To do
Among the records that follow, set down only the lines from the one containing "Liberation Mono, monospace;" to the one containing "background: #ffffff;", both included, exactly.

*** Input ***

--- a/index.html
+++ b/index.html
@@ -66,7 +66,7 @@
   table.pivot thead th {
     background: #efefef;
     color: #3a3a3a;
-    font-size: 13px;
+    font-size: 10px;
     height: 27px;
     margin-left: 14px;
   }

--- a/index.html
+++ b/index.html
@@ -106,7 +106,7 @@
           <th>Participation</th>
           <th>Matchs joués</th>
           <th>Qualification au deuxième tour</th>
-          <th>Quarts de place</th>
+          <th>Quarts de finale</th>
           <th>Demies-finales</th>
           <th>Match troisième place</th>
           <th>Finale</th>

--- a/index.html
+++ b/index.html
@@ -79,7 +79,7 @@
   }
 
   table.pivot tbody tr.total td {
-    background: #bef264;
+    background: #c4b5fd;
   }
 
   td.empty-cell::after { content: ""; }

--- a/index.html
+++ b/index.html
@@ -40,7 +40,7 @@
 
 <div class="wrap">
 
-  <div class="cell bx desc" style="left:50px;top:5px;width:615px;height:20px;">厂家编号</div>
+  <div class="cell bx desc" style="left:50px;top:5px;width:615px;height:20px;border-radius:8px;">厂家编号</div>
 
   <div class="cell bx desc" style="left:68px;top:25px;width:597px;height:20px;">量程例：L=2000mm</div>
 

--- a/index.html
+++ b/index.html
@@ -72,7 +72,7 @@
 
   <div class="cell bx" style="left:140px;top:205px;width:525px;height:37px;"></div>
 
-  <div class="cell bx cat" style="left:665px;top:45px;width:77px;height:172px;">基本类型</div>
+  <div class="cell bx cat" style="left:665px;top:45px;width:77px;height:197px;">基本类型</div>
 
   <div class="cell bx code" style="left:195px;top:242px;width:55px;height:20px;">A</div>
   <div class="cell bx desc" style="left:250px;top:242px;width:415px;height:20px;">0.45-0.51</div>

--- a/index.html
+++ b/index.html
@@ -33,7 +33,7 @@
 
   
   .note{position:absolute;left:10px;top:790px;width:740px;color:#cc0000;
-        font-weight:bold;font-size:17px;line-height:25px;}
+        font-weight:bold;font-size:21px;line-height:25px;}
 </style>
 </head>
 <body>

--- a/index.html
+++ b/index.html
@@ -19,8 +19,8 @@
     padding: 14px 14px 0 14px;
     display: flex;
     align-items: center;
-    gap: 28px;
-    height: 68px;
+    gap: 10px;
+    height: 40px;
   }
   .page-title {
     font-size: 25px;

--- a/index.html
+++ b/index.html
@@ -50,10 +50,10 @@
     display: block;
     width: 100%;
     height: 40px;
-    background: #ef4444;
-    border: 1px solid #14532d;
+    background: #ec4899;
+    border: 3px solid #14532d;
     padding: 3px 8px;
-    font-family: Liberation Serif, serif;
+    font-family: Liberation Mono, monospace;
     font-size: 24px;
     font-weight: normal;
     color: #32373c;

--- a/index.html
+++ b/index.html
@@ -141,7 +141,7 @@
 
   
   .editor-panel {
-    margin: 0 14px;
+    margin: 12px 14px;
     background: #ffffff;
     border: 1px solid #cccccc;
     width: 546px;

*** End of Input ***

Output below
+    font-family: Liberation Mono, monospace;
     font-size: 24px;
     font-weight: normal;
     color: #32373c;

--- a/index.html
+++ b/index.html
@@ -141,7 +141,7 @@
 
   
   .editor-panel {
-    margin: 0 14px;
+    margin: 12px 14px;
     background: #ffffff;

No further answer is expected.